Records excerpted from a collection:

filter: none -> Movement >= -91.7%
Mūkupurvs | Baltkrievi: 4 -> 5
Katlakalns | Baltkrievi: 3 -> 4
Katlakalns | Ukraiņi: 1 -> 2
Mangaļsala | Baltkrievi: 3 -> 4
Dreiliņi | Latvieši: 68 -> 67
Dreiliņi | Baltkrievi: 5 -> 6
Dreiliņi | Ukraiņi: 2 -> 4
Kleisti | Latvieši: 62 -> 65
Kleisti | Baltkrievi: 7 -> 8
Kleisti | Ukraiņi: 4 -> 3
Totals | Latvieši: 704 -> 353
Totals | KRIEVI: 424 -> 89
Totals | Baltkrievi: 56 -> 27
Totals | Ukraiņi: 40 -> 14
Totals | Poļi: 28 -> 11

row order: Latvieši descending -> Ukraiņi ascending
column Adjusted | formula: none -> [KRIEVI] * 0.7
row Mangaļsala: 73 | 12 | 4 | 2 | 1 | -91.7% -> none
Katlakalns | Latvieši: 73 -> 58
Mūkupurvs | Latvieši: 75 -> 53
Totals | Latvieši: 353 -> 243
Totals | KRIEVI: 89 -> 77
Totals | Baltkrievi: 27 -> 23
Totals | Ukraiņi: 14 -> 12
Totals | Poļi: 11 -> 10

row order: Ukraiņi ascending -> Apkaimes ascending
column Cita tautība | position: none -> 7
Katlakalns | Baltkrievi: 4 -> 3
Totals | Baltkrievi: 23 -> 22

> [What to do] Please report how many lines in the records contain the string "Katlakalns", and write nothing besides that number.

> [Worked solution] 4